SHA1 collision found

Ingo Klöcker kloecker at
Fri Feb 24 11:47:35 CET 2017

On Thursday 23 February 2017 23:38:36 Leo Gaspard wrote:
> On 02/23/2017 09:00 PM, Robert J. Hansen wrote:
> > [...]
> > 
> > To which I said, "Create two keys with the same fingerprint.  Sign a
> > contract with one, then renege on the deal.  When you get called
> > into court, say "I never signed that, Your Honor!" and present the
> > second key.  This collision pretty much shatters the
> > nonrepudiability of SHA-1 signatures."
> > 
> > To which Peter quite reasonably answered that the other person has a
> > copy of the public key which was used to sign the document
> > originally.  Why should the fraudster's denial be believed?
> > 
> > The answer is that to enforce a contract (at least here in the
> > United States) you must be able to prove, based on a preponderance
> > of the evidence, that the other person entered into a contract with
> > you.  So imagine this conversation:
> > 
> > PLAINTIFF: "Your Honor, the defendant reneged on a $10,000 contract.

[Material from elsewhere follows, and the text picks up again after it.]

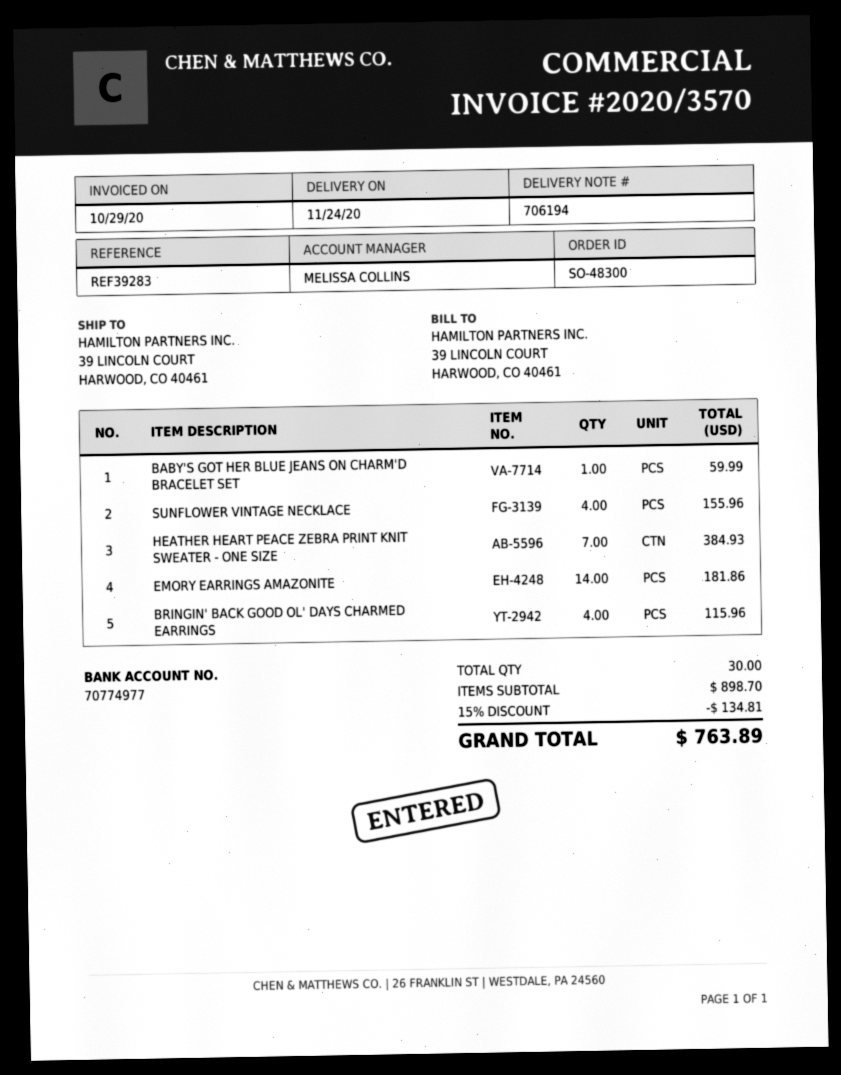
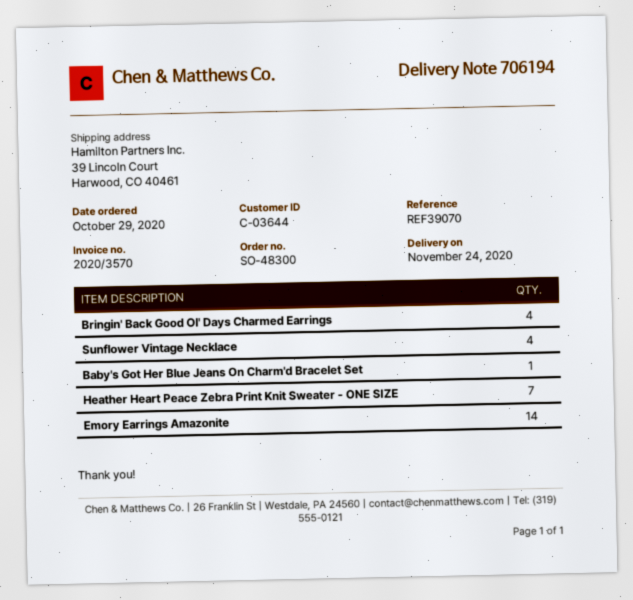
reference: REF39283 -> REF39070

> >  Make him pay up." DEFENDANT: "I never signed anything, Your
> > Honor."
> > PLAINTIFF: "I have his key, it's right here."

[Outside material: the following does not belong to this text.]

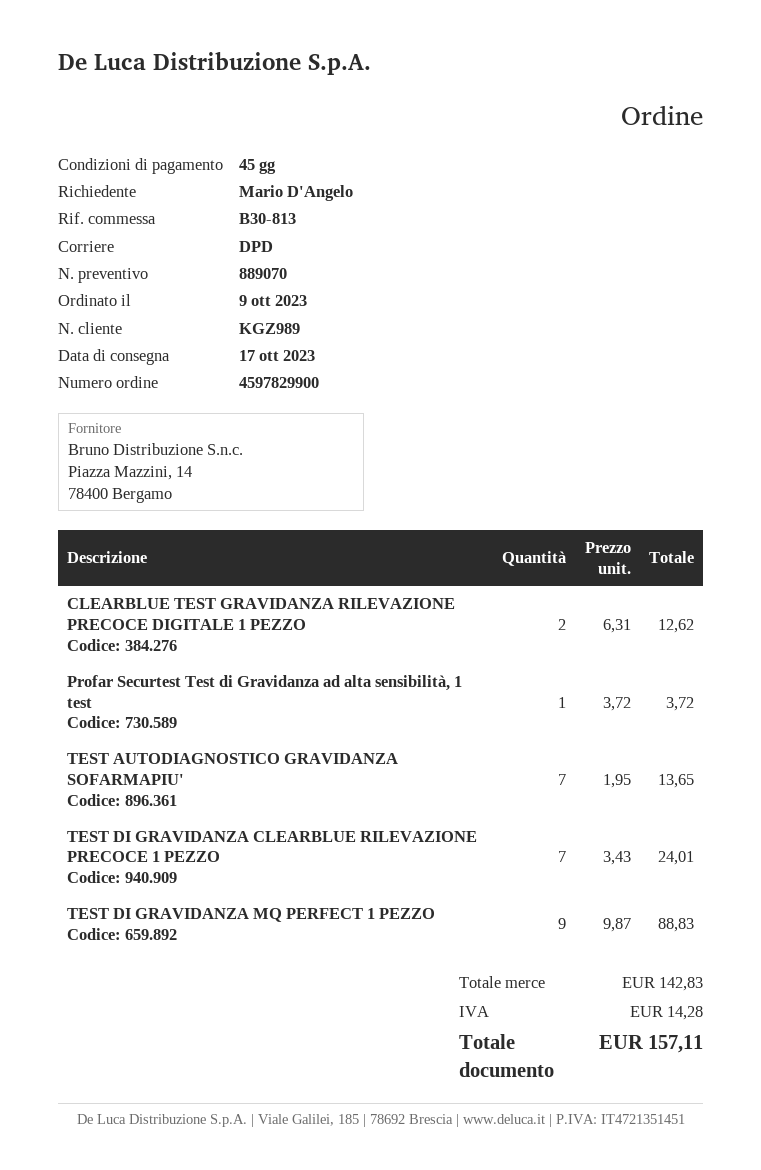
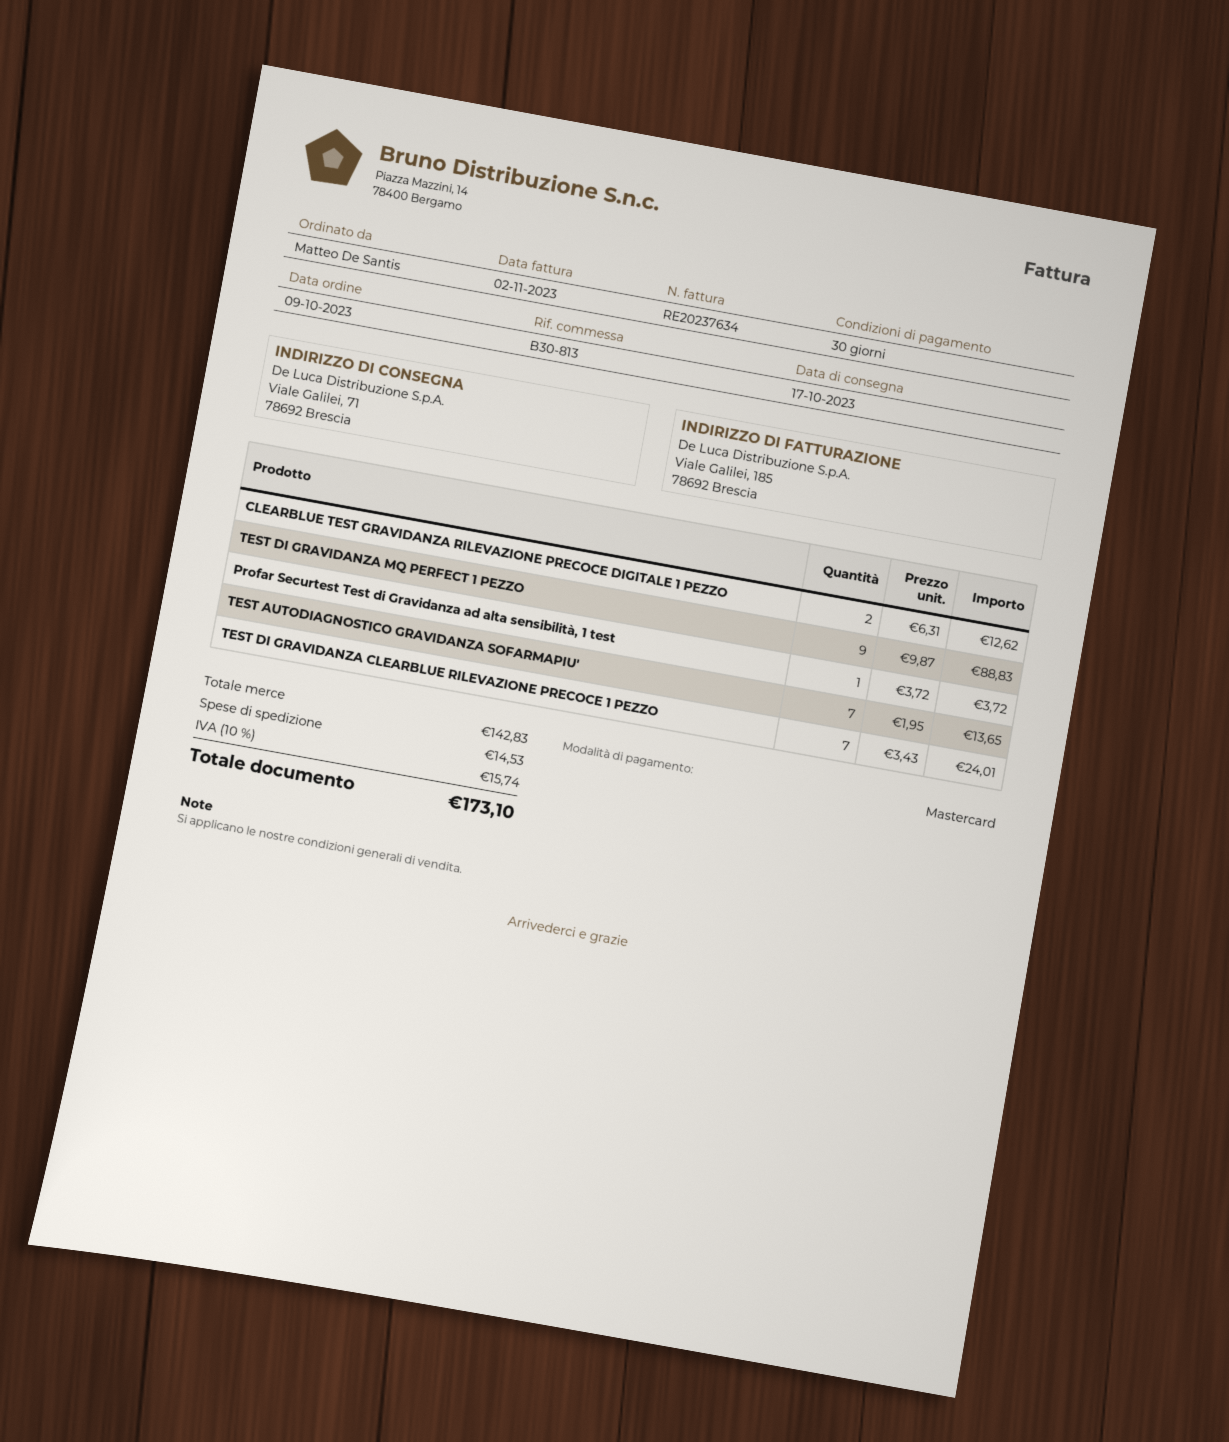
payment terms: 45 days -> 30 days
ordered by: Mario D'Angelo -> Matteo De Santis
shipping: none -> 14.53
tax: 14.28 -> 15.74
total: 157.11 -> 173.10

> > DEFENDANT: "That's not my key.  This is my key."
> > PLAINTIFF: "Of course that's what he claims!  They have the same
> > SHA-1 fingerprint!  He did that in order to deny his signature!"
> > JUDGE: "So these keys are uniquely identified by the fingerprint?"
> > (both parties agree)
> > JUDGE: "And you have two keys that are identified by the same
> > fingerprint?" (both parties agree)
> > JUDGE: "And there's no way to tell which key is real?"
> > (both parties agree)
> > JUDGE: "Then we're stuck.  There's no reason to prefer one key over
> > another.  Plaintiff, you have failed your burden of proof in
> > establishing the defendant signed the contract."
> I'd like to respectfully disagree on this point. SHA1 is currently
> vulnerable only to collision attacks, which means that in order to
> have two keys with the same fingerprint they both have to be created
> by the same person (up to a random collision). Thus the defendant.
> And this is enough to prove that he did sign the contract with the
> key he claims he doesn't own.
> Is there any flaw in this logic?

The second key the defendant created won't have his name as user id. 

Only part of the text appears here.